Lo supuestamente bueno o malo no tiene ningún sentido más allá de una lógica puramente humana. Son categorías éticas que no guardan ninguna relación con el universo objetivo, ya no digamos con lo que acontece en la floresta, más allá del terreno que compete a nuestra sociedad. Solamente operan en la realidad intersubjetiva, producto de nuestra mente, que establece las convenciones a las que nos aferramos localmente para organizar nuestra sociedad en un momento dado.

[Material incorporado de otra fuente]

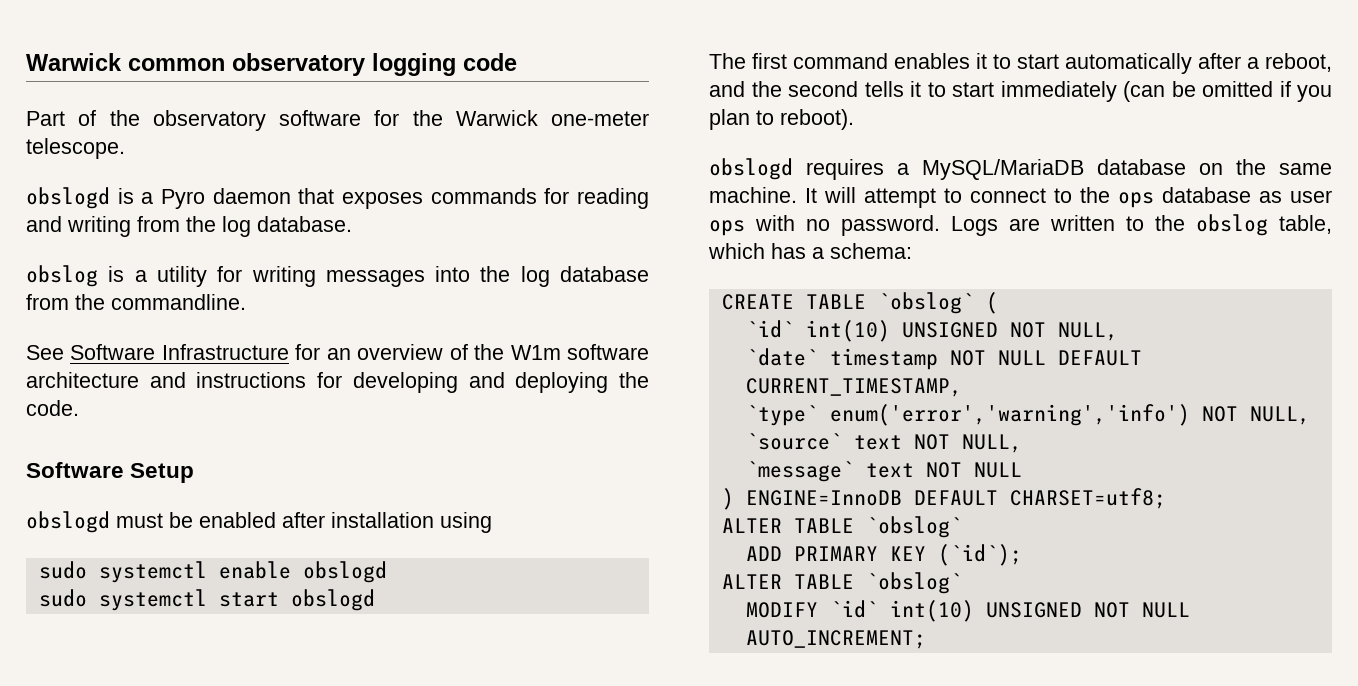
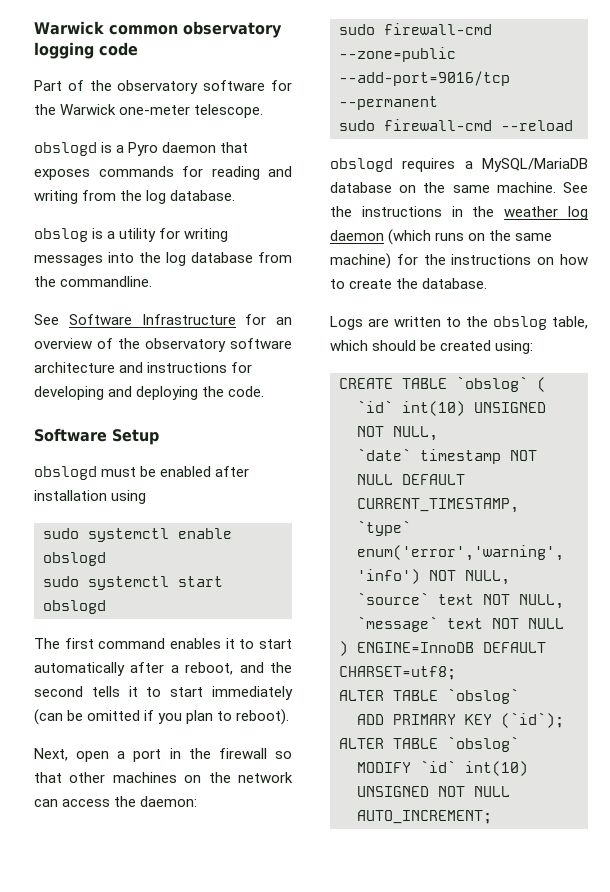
[510,345,561,360] W1m -> [145,338,226,352] observatory
(854, 119) none -> [34,748,292,762] [34,772,293,783] [34,796,198,807] [339,23,492,35] [339,47,456,62] [339,71,510,86] [339,96,438,110] [339,119,573,131] // Next, open a port in the firewall so that other machines on the network can access the daemon: // sudo firewall-cmd --zone=public --add-port=9016/tcp --permanent // sudo firewall-cmd --reload
[805,187,1332,208] [709,215,940,236] It will attempt to connect to the ops database as user ops with no password. -> [563,182,588,193] [330,206,588,220] [330,229,553,245] [330,253,588,269] [330,278,488,289] See the instructions in the weather log daemon (which runs on the same machine) for the instructions on how to create the database. //
[771,243,912,259] has a schema: -> [372,340,534,354] should be created using:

Fuera del terrible mundo que hemos creado para los nuestros, en la naturaleza —de la que el mundo humano también es parte— no existen tales cosas como la crueldad, la injusticia, la desigualdad o la maldad.

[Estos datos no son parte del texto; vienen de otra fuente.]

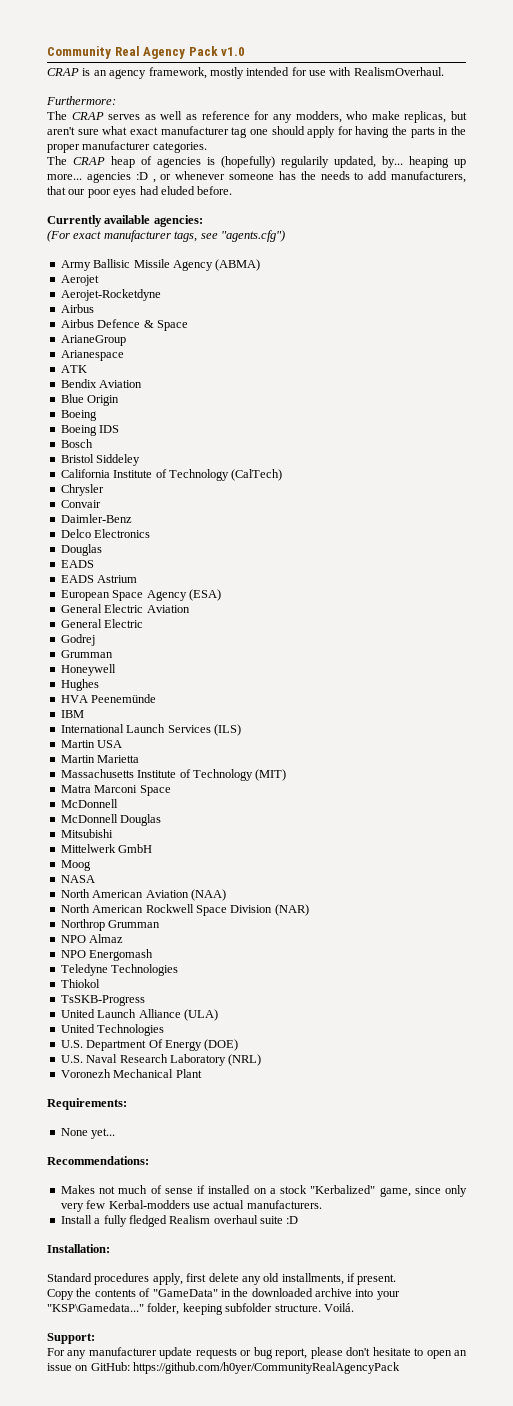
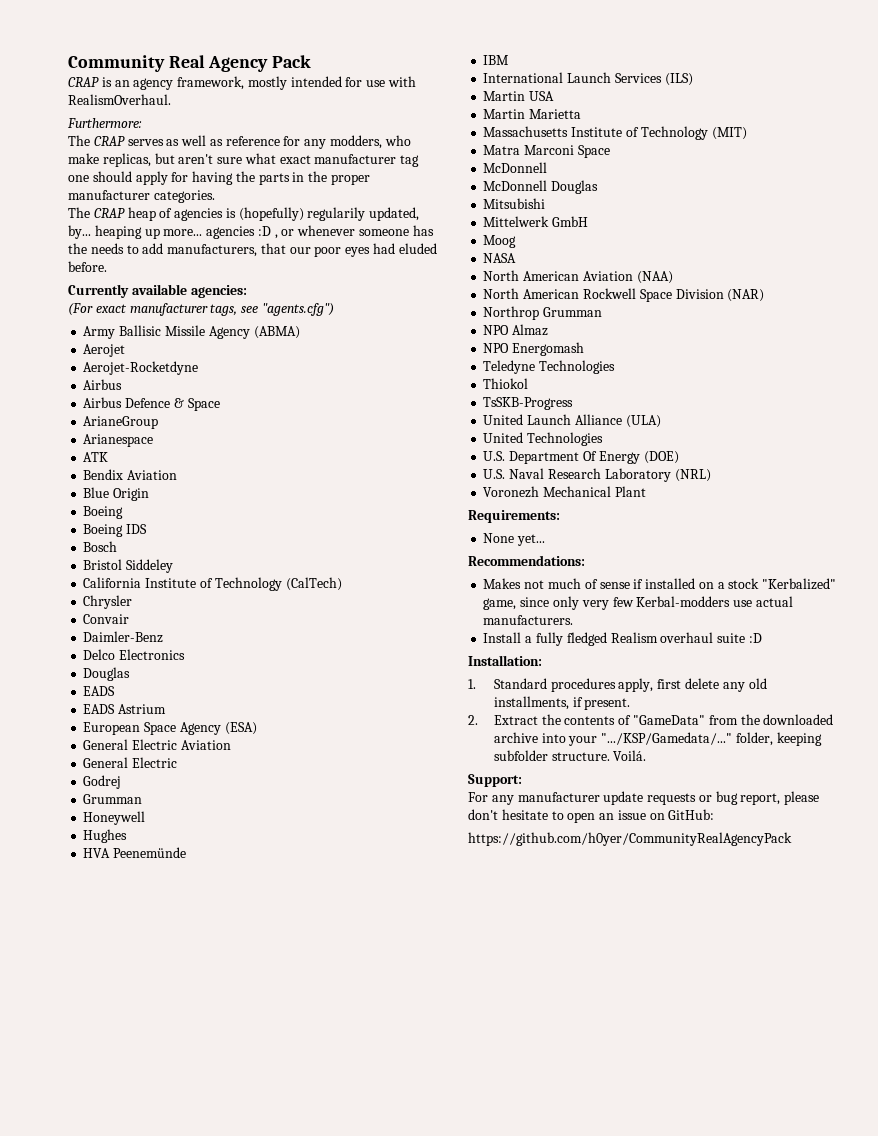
[221,47,246,56] v1.0 -> (312, 61) none
(110, 1248) none -> [468,679,476,689] 1.
[47,1289,74,1300] Copy -> [468,715,538,725] 2. Extract
[220,1289,231,1297] in -> [708,715,738,725] from
[47,1303,144,1312] "KSP\Gamedata..." -> [601,732,733,745] ".../KSP/Gamedata/..."
(130, 1366) none -> (715, 814) //

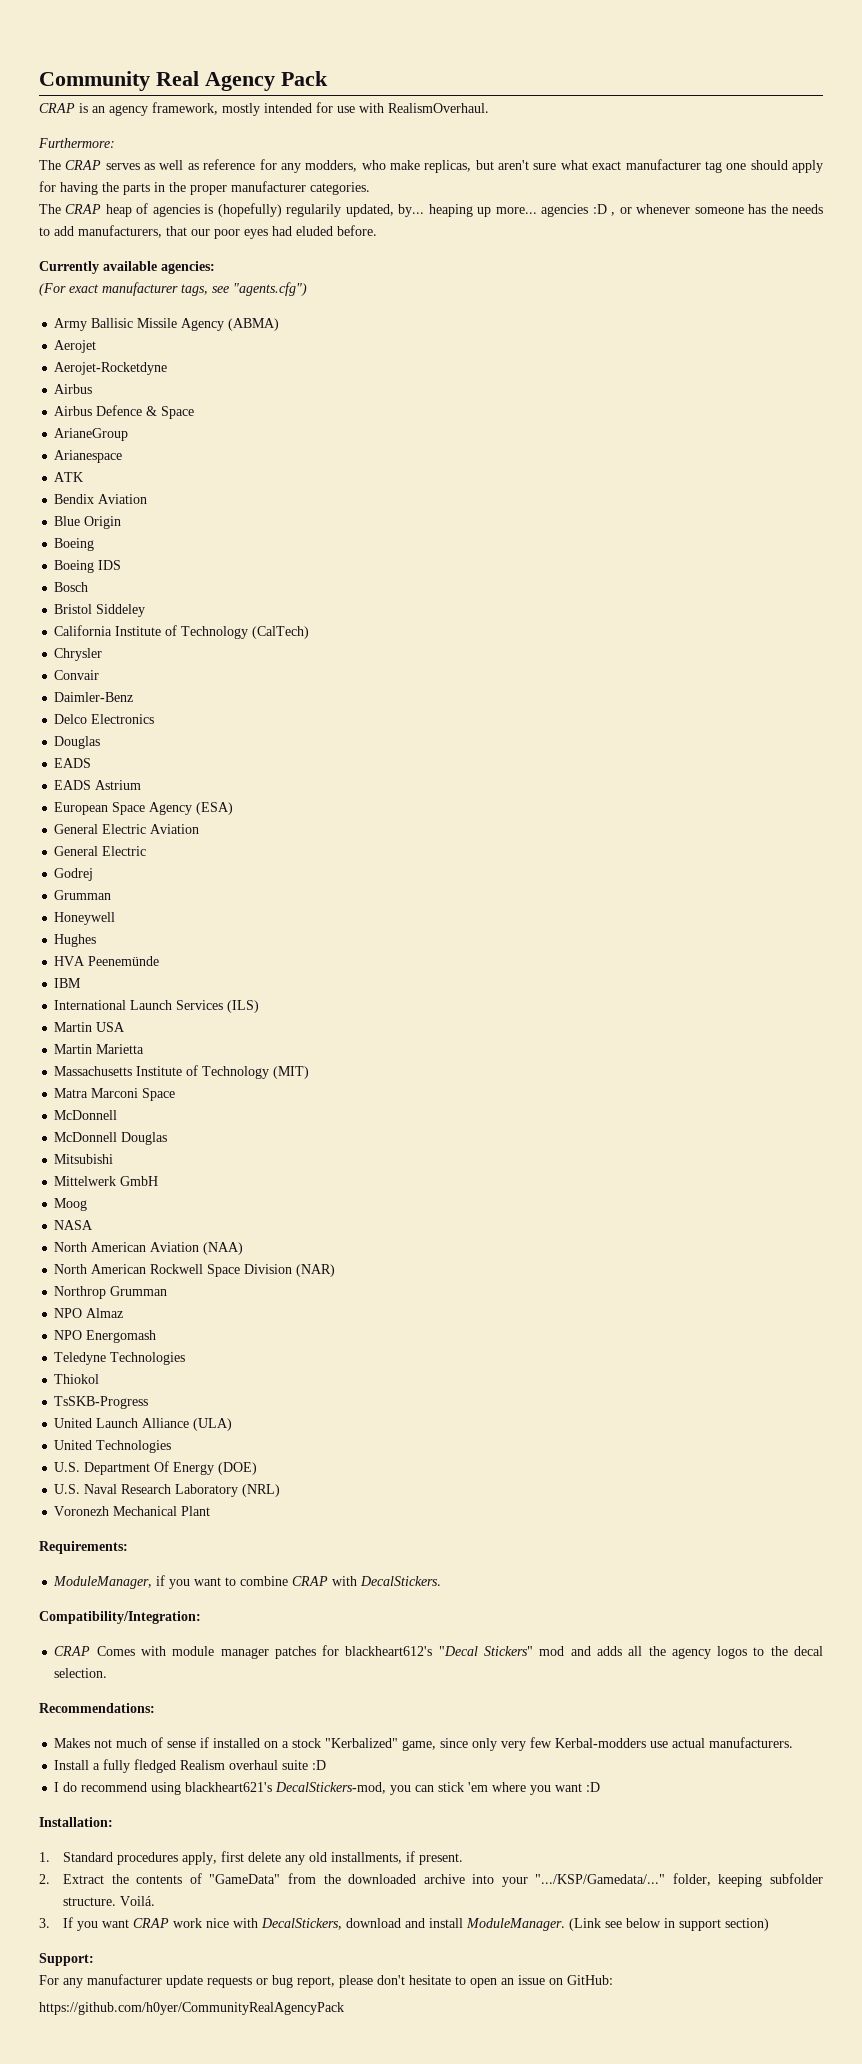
[483,533,546,546] None yet... -> [53,1575,442,1589] [39,1611,201,1624] [54,1645,824,1659] [54,1668,108,1678] ModuleManager, if you want to combine CRAP with DecalStickers. // Compatibility/Integration: // CRAP Comes with module manager patches for blackheart612's "Decal Stickers" mod and adds all the agency logos to the decal selection.
(762, 638) none -> [54,1782,601,1795] // I do recommend using blackheart621's DecalStickers-mod, you can stick 'em where you want :D
(647, 755) none -> [39,1917,770,1931] // 3. If you want CRAP work nice with DecalStickers, download and install ModuleManager. (Link see below in support section)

Tampoco relaciones absolutas de ventaja o desventaja, por ejemplo.
Es que todo depende desde qué perspectiva se interpretan los hechos. El término parásito, por ejemplo, es totalmente contextual y fluctuante; está en función de quién decidimos que es el protagonista de la historia o del ciclo de vida particular. Digamos que, a los ojos de los gusanos intestinales, las tenias o solitarias son tan solo una criatura como tantas otras, que hacen lo necesario para sobrevivir. Es fundamental recordar que el mundo viviente no tiene por qué cuadrar con nuestras modestas categorías, juicios de valor y definiciones. Pensemos en esa porosa categoría de dividir a los animales entre carnívoros y herbívoros y decretar que los primeros son los depredadores, cuando, si le preguntásemos a las plantas, no existe nada más temible que una cabra o una vaca.

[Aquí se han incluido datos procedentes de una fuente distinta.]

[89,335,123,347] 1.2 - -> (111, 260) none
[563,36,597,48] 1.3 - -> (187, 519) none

¿Cómo lidia con la dificultad de hablar de ciencia con rigor y sin acartonamiento en tiempos de la IA, con tanta información no verificada, datos falsos y expertos hechos al minuto?
La única manera de salir avante es procurar cultivar el razonamiento crítico, pues ante el imparable alud de información-desinformación y todo lo que está en medio, que sacude nuestra cotidianidad, la única esperanza de no quedar completamente empantanado es formar las bases para poder discernir a qué tipo de contenido hacerle caso y cuál desechar como mero entretenimiento. Me parece que eso solo se logra por medio de la cultura y complejizando el marco referencial al cual nos atenemos para sacarle sentido a lo que nos rodea. Las narrativas que consumimos —historias, libros, películas, pódcast y series— tienen un peso político y tremendamente determinante, porque a fin de cuentas nos dotan con la posibilidad de poder pensar en algo.
¿De qué manera se gestiona eso desde el lado de quienes, como usted, se dedican a la comunicación del conocimiento?
Considero imperante dar un vuelco al estilo con el que se ha venido haciendo, al menos en Latinoamérica. Me declaro, pues, enemigo de la solemnidad, la condescendencia, la soberbia y el tono didáctico que suele empañar a la disciplina. También de esa seriedad abrumadora con la que quieren que se le dé un lugar a la academia. Tristemente, la pedantería de muchos catedráticos termina generando justo lo opuesto a lo que queremos y ensancha la brecha con el resto de la sociedad. Desde la posibilidad de cuestionar y del diálogo bidireccional, hay que derribar el falso pedestal e ir a hablar de ciencia en los bares, los fumaderos y los estadios.